■ PROBLEM TO SOLVE ■
Each line below that contains the word "columns" is to be counted; give only the final number.

■ DATA TO EXAMINE ■
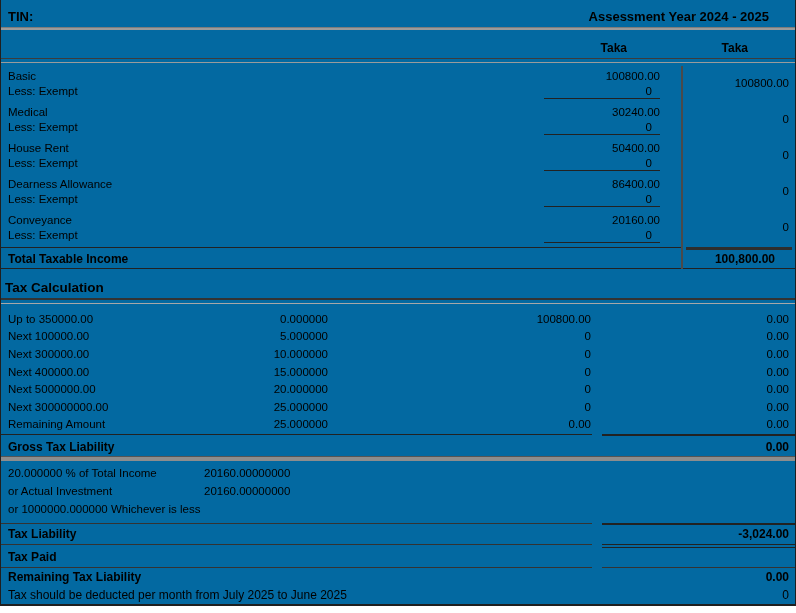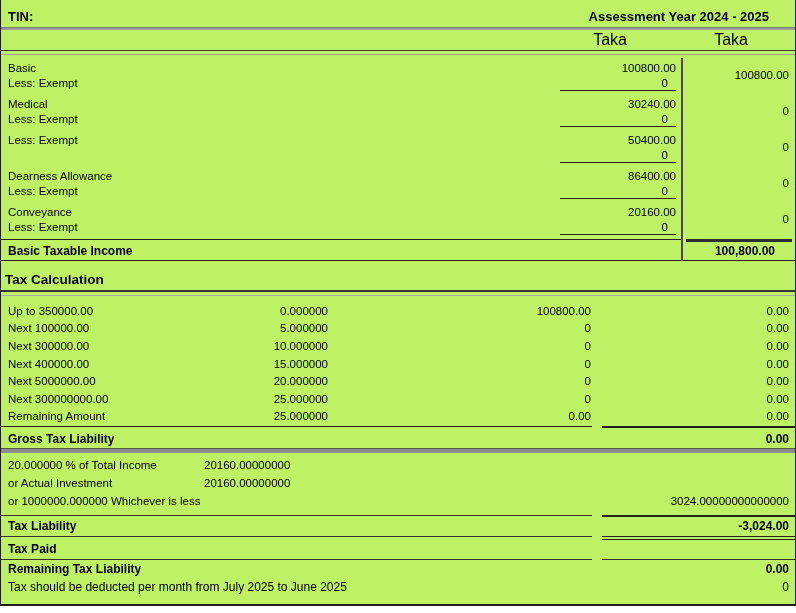--- a/index.html
+++ b/index.html
@@ -11,7 +11,7 @@
   .page {
     box-sizing:border-box; width:796px; height:606px;
     border-left:1.5px solid #1f1f1f; border-right:1.5px solid #1f1f1f;
-    border-bottom:2px solid #1f1f1f; overflow:hidden; background:#bef264;
+    border-bottom:2px solid #1f1f1f; overflow:hidden; background:#0369a1;
   }
   
   .topbar { display:flex; justify-content:space-between; align-items:flex-start;

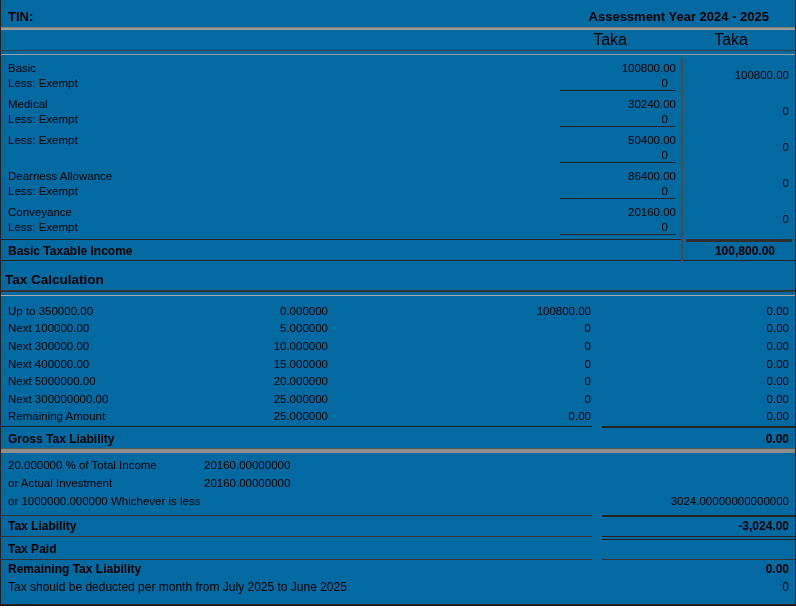--- a/index.html
+++ b/index.html
@@ -20,7 +20,7 @@
   .rule-gray { height:2px; background:#9b9b9b; border-top:1px solid #7d7d7d; }
   
   .taka-header { display:grid; grid-template-columns:1fr 225px 111px; height:20px;
-                 align-items:center; font-weight:normal; font-size:16px; }
+                 align-items:center; font-weight:bold; font-size:12px;margin-top:8px; }
   .taka3 { text-align:right; padding-right:57px; }
   .taka4 { text-align:right; padding-right:47px; }
   .rule-dbl { border-top:1.5px solid #3c3c3c; height:3px; border-bottom:1px solid #9b9b9b; }

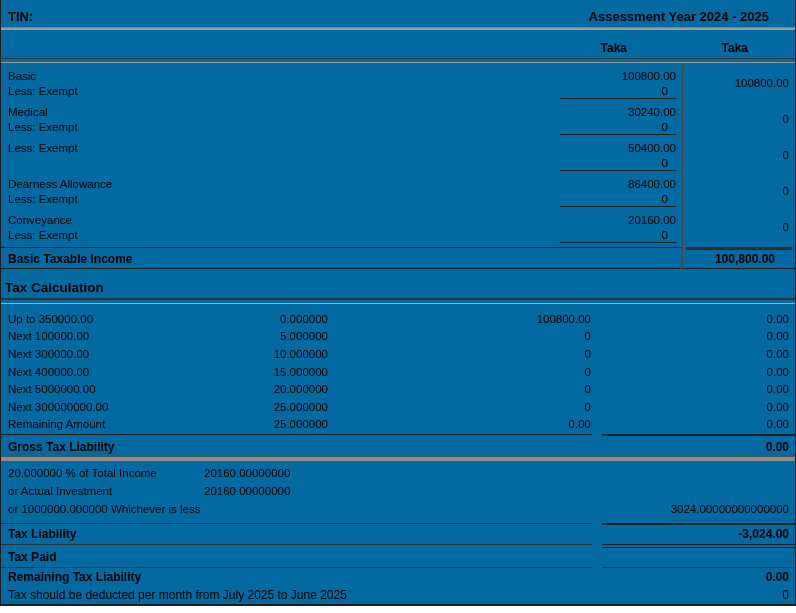--- a/index.html
+++ b/index.html
@@ -27,7 +27,7 @@
   
   .income { position:relative; }
   .vdiv { position:absolute; top:0; bottom:0; right:112.5px; width:1.5px; background:#4a4a4a; }
-  .item { display:grid; grid-template-columns:1fr 225px 114px; margin-top:3px; }
+  .item { display:grid; grid-template-columns:1fr 225px 114px; margin-top:3px;gap:16px; }
   .item .labels { padding-left:7px; font-size:11.5px; line-height:14.5px; padding-top:3px; }
   .item .amounts { text-align:right; padding-right:5px; font-size:11.5px; line-height:14.5px; padding-top:3px; }
   .item .amounts .exempt { display:inline-block; box-sizing:border-box; width:116px;

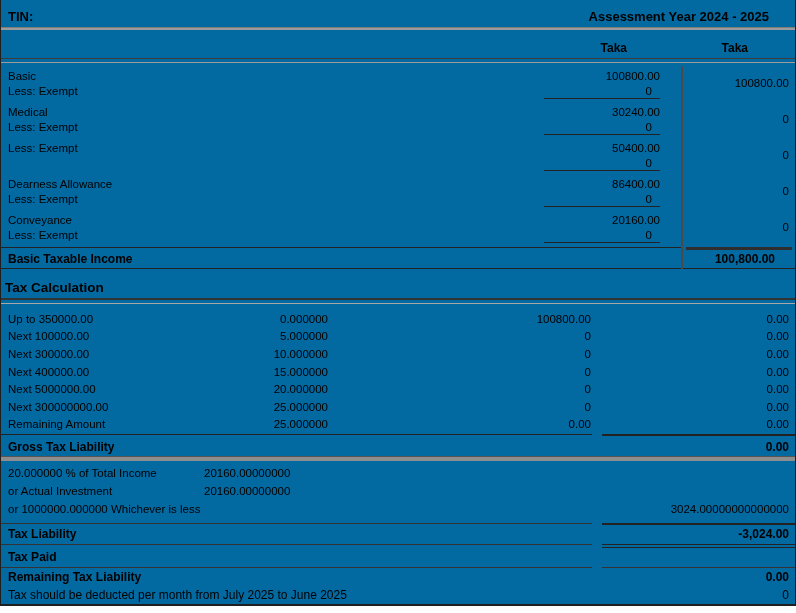--- a/index.html
+++ b/index.html
@@ -123,6 +123,7 @@
 
     <div class="item">
       <div class="labels">
+        <div>House Rent</div>
         <div>Less: Exempt</div>
       </div>
       <div class="amounts">

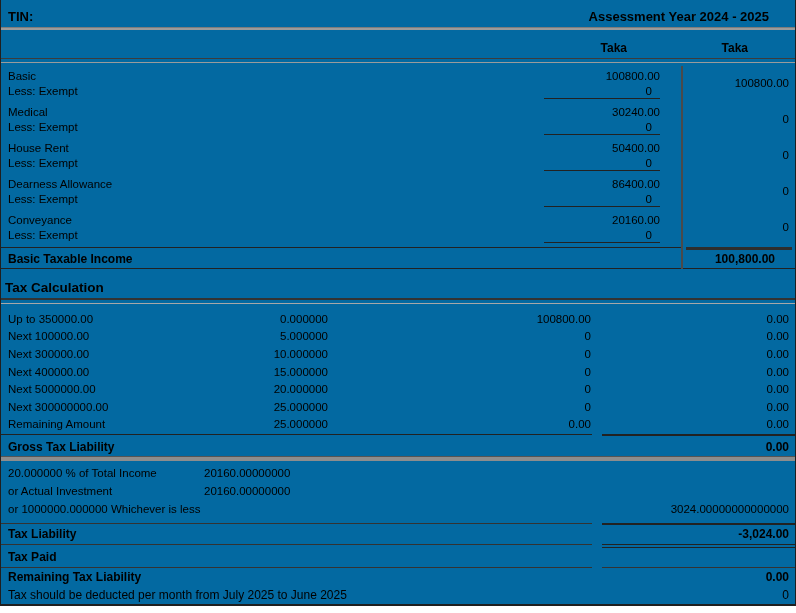--- a/index.html
+++ b/index.html
@@ -162,7 +162,7 @@
         <div class="r"></div>
     </div>
     <div class="total-row">
-      <span class="lab">Basic Taxable Income</span>
+      <span class="lab">Total Taxable Income</span>
       <span class="val">100,800.00</span>
     </div>
     <div class="rule-full"></div>

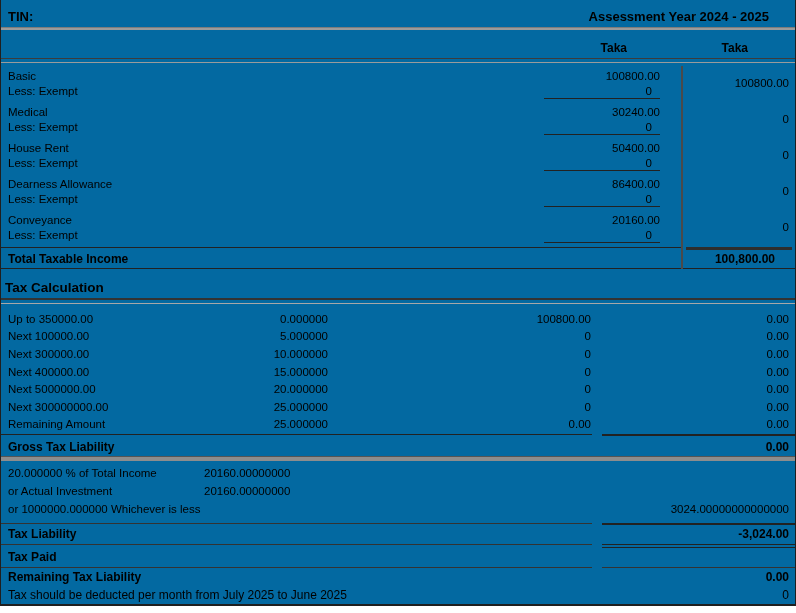--- a/index.html
+++ b/index.html
@@ -237,7 +237,6 @@
     </div>
     <div class="reb-row">
       <span class="reb-label wide">or 1000000.000000 Whichever is less</span>
-      <span class="reb-right">3024.00000000000000</span>
     </div>
   </div>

■ SOLUTION BELOW ■
3